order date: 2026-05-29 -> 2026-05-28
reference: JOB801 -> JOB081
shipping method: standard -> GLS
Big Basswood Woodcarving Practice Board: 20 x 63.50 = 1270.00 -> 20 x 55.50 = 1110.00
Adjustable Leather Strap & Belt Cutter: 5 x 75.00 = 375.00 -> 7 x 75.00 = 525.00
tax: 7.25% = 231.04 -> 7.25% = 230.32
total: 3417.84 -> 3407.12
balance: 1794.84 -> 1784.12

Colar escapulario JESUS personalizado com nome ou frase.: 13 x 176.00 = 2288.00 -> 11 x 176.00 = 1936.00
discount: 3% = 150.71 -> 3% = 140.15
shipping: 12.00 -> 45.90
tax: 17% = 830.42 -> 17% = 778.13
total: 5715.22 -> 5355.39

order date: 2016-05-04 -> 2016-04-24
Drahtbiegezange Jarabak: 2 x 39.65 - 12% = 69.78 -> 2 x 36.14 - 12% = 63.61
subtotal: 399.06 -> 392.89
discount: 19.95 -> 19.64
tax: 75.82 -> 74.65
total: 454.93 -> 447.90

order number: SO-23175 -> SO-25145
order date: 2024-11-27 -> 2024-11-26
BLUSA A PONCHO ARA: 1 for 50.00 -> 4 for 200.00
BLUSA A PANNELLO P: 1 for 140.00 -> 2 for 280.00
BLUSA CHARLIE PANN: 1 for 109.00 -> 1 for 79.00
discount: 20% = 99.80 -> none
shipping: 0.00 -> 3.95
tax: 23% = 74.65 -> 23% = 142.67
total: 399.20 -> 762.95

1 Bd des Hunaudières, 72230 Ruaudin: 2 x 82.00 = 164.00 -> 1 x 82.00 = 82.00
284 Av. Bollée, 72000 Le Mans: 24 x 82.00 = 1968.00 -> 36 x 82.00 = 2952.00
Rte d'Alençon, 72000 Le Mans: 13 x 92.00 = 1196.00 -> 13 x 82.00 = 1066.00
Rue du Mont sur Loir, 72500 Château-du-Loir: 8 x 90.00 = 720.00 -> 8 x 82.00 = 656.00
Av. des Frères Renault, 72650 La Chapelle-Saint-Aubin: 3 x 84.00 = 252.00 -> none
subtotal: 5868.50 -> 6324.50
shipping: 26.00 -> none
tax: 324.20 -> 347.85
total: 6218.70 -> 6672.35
+++++
Please show every line above that includes the word "Mans".

#### ANSWER BOX:
284 Av. Bollée, 72000 Le Mans: 24 x 82.00 = 1968.00 -> 36 x 82.00 = 2952.00
Rte d'Alençon, 72000 Le Mans: 13 x 92.00 = 1196.00 -> 13 x 82.00 = 1066.00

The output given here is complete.